What you should do.
If an entry includes an image, drop the image and copy the rest verbatim.

**** Source material ****

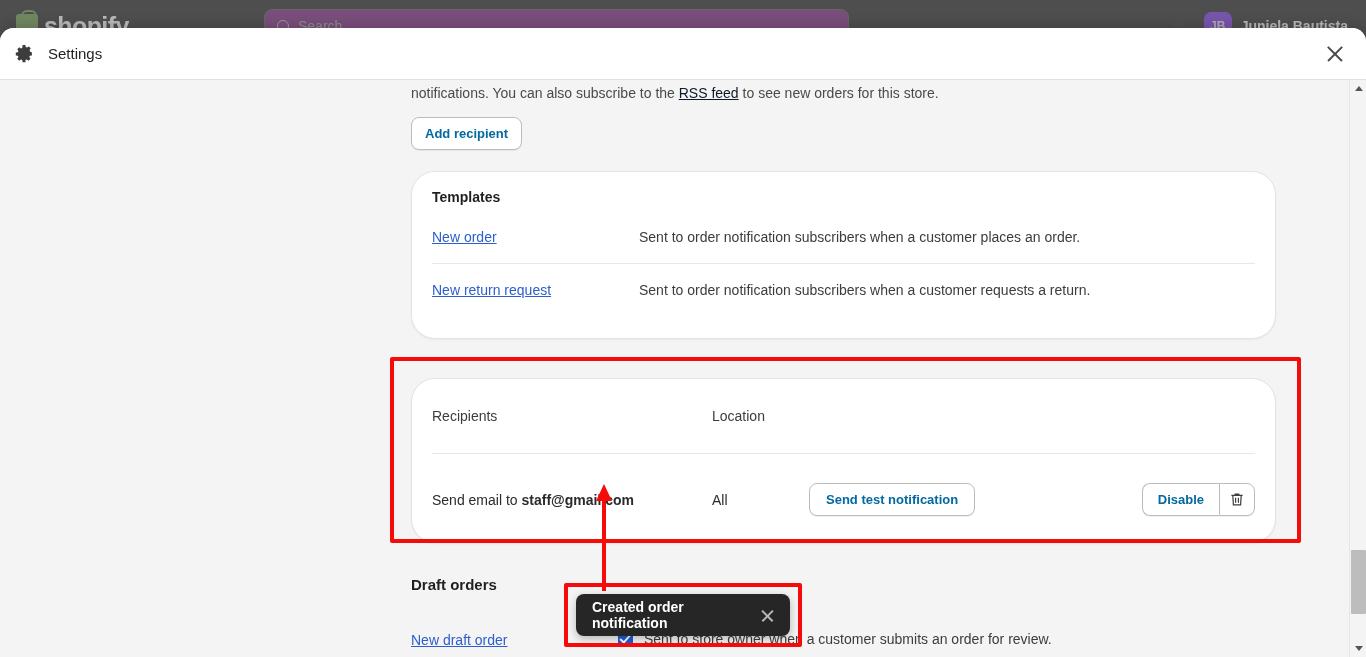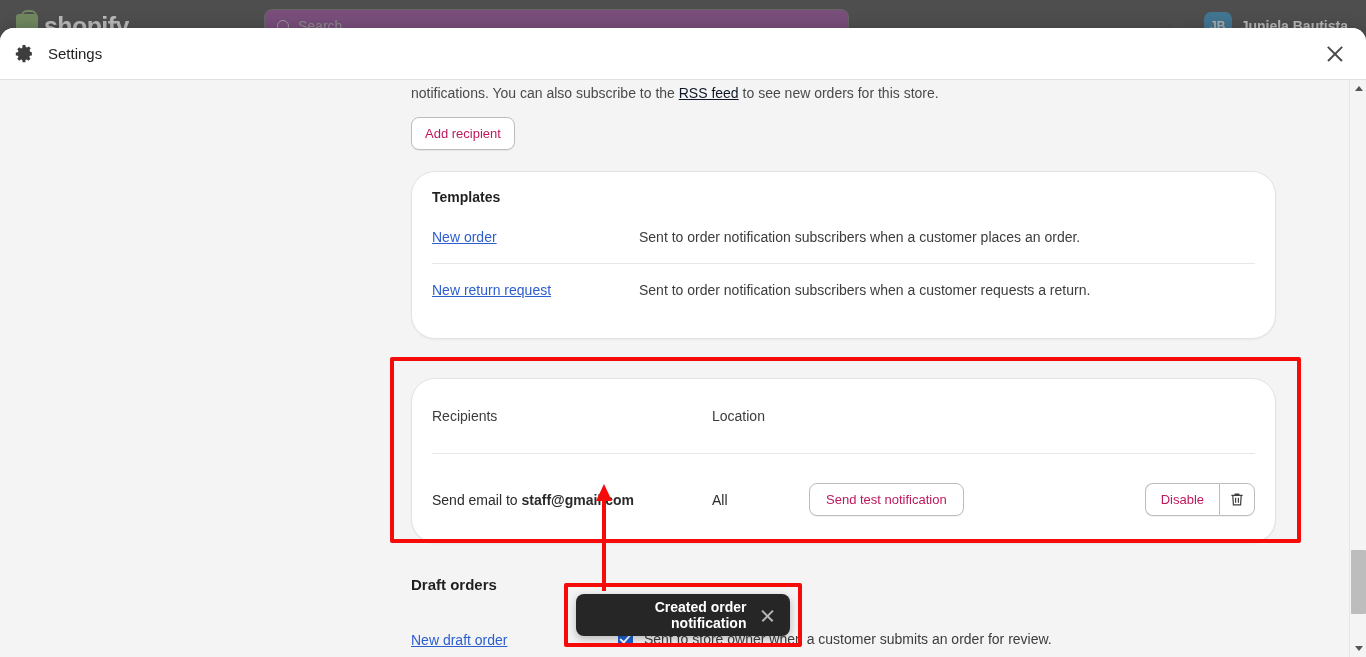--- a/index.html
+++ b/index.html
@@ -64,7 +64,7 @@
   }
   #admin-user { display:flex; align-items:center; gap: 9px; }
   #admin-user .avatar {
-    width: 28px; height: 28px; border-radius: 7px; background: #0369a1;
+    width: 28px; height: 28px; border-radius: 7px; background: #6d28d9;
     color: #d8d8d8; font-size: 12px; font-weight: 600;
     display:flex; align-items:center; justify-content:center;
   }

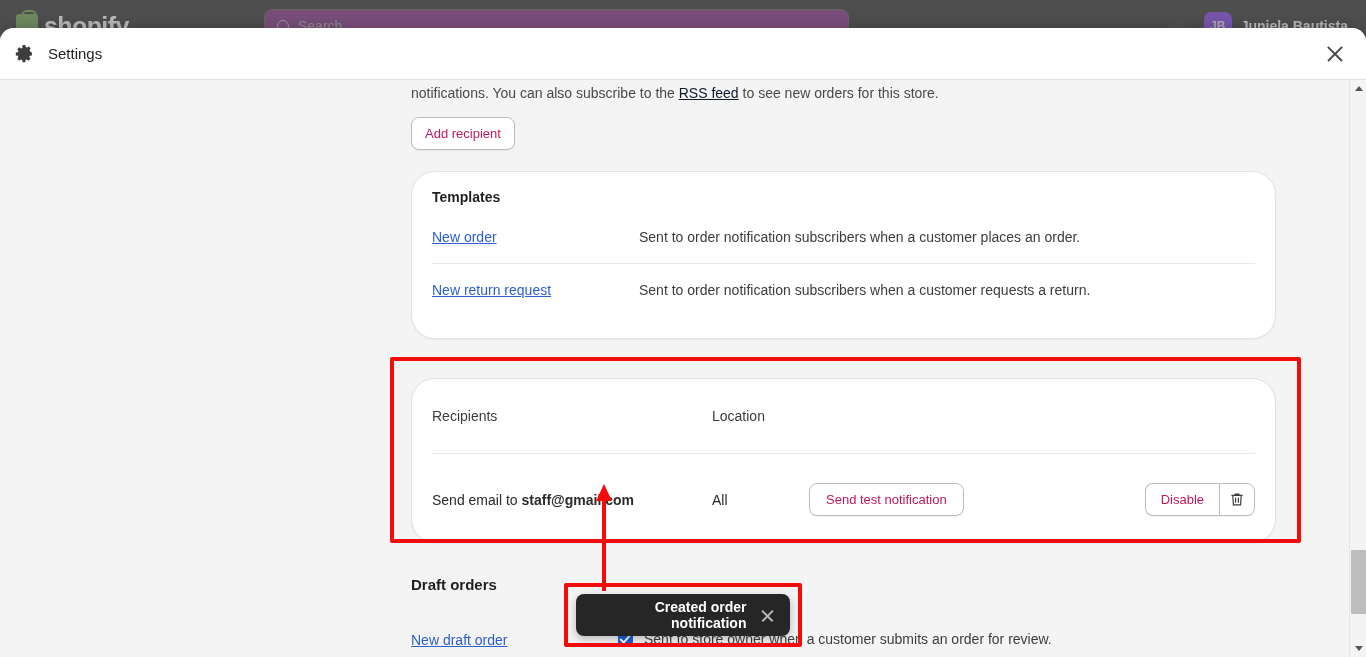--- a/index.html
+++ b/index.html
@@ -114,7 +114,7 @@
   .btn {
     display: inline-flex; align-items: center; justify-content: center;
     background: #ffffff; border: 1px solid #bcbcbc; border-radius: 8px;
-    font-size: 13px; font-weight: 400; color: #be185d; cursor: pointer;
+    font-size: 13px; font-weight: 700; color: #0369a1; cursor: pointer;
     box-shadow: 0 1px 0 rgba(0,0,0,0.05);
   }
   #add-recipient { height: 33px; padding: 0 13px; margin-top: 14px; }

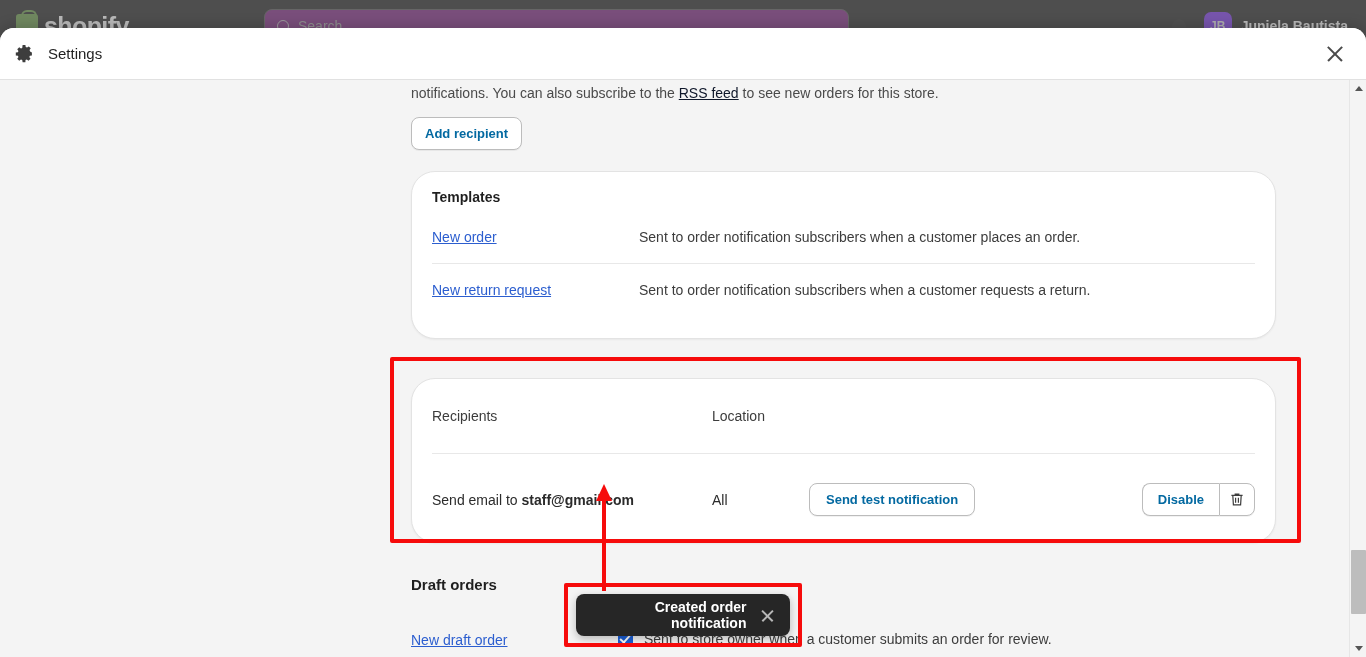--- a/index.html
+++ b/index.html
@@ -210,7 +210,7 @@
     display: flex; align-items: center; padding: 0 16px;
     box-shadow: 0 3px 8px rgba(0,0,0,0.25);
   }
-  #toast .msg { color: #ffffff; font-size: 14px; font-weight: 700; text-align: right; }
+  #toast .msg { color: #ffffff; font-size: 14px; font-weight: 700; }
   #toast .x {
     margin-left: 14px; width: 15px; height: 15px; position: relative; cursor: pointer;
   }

****

Problem solution.
--- a/index.html
+++ b/index.html
@@ -64,7 +64,7 @@
   }
   #admin-user { display:flex; align-items:center; gap: 9px; }
   #admin-user .avatar {
-    width: 28px; height: 28px; border-radius: 7px; background: #0369a1;
+    width: 28px; height: 28px; border-radius: 7px; background: #6d28d9;
     color: #d8d8d8; font-size: 12px; font-weight: 600;
     display:flex; align-items:center; justify-content:center;
   }

--- a/index.html
+++ b/index.html
@@ -114,7 +114,7 @@
   .btn {
     display: inline-flex; align-items: center; justify-content: center;
     background: #ffffff; border: 1px solid #bcbcbc; border-radius: 8px;
-    font-size: 13px; font-weight: 400; color: #be185d; cursor: pointer;
+    font-size: 13px; font-weight: 700; color: #0369a1; cursor: pointer;
     box-shadow: 0 1px 0 rgba(0,0,0,0.05);
   }
   #add-recipient { height: 33px; padding: 0 13px; margin-top: 14px; }

--- a/index.html
+++ b/index.html
@@ -210,7 +210,7 @@
     display: flex; align-items: center; padding: 0 16px;
     box-shadow: 0 3px 8px rgba(0,0,0,0.25);
   }
-  #toast .msg { color: #ffffff; font-size: 14px; font-weight: 700; text-align: right; }
+  #toast .msg { color: #ffffff; font-size: 14px; font-weight: 700; }
   #toast .x {
     margin-left: 14px; width: 15px; height: 15px; position: relative; cursor: pointer;
   }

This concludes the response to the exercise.